It has also been suggested that Japanese atrocities during World War II justified the use of weapons of mass destruction against Japanese civilians. First, it is important to note that this rationalisation is entirely retrospective. No one was thinking in those terms at the time. Moreover, it is worth noting that Japanese atrocities against people in Asia rarely merit a mention as "atrocities" in the US, where the only atrocities generally referred to as such are the attack on Pearl Harbor and the treatment of Allied P.O.W.'s (which, in terms of atrocity, was approximately the same level as U.S. treatment of Japanese P.O.W.'s). However, assuming that the atrocities of the Japanese military against Chinese and other civilians could justify the use of weapons of mass destruction by the U.S. against Japanese civilians, we are left with the same issue as with the Pearl Harbor argument. Indeed, at least the Pearl Harbor argument has the merit of being relatively limited, as only the directly aggrieved party may kill the other country's civilians. With this argument, on the other hand, all limitations disappear. If country A's soldiers commit atrocities against country B's civilians, country C (any country in the world) may commit atrocities against country A's civilians. An equally gruesome solution to the overpopulation problem, even if it would likely play out much faster than the one described above.

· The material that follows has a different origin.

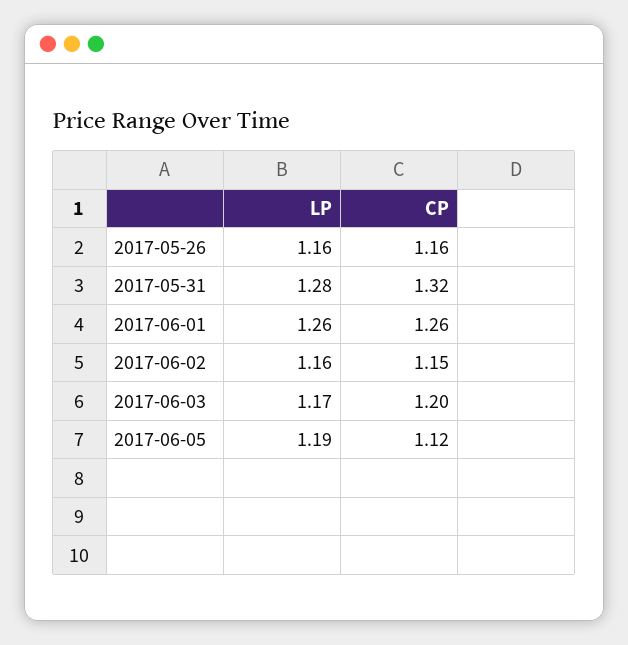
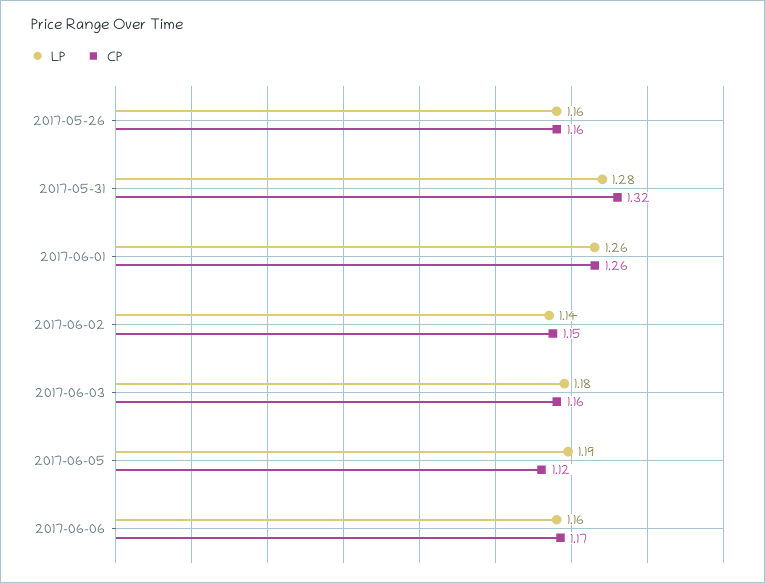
LP, 2017-06-02: 1.16 -> 1.14
LP, 2017-06-03: 1.17 -> 1.18
CP, 2017-06-03: 1.2 -> 1.16
LP, 2017-06-06: none -> 1.16
CP, 2017-06-06: none -> 1.17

The notion that the attacks on Hiroshima and Nagasaki were necessary in order to end the war quickly and prevent "500,000 American deaths" involves a certain degree of speculation. Thus, I will limit myself to what is known of the U.S. decisionmaking process at the time. The 500,000 figure is several times the number of deaths anticipated by the Department of War at the time. Even assuming arguendo that this figure were correct, the necessity of an invasion in order to end the war was by no means the way it was seen in Washington at the time. Japan had made repeated diplomatic overtures, seeking to end the hostilities, up until the time of the atomic attacks. According to General Henry H. "Hap" Arnold, Commanding General of the U.S. Army Air Forces under Truman, "It always appeared to us that, atomic bomb or no atomic bomb, the Japanese were already on the verge of collapse." Similarly, then-General Dwight D. Eisenhower noted
"I had been conscious of depression and so I voiced to [Secretary Of War Stimson] my grave misgivings, first on the basis of my belief that Japan was already defeated and that dropping the bomb was completely unnecessary, and secondly because I thought that our country should avoid shocking world opinion by the use of a weapon whose employment was, I thought, no longer mandatory as a measure to save American lives. It was my belief that Japan was, at this very moment, seeking a way to surrender with a minimum loss of 'face.' "
Eisenhower noted on another occasion that "Japan was at the moment seeking some way to surrender with minimum loss of 'face'… It wasn't necessary to hit them with that awful thing."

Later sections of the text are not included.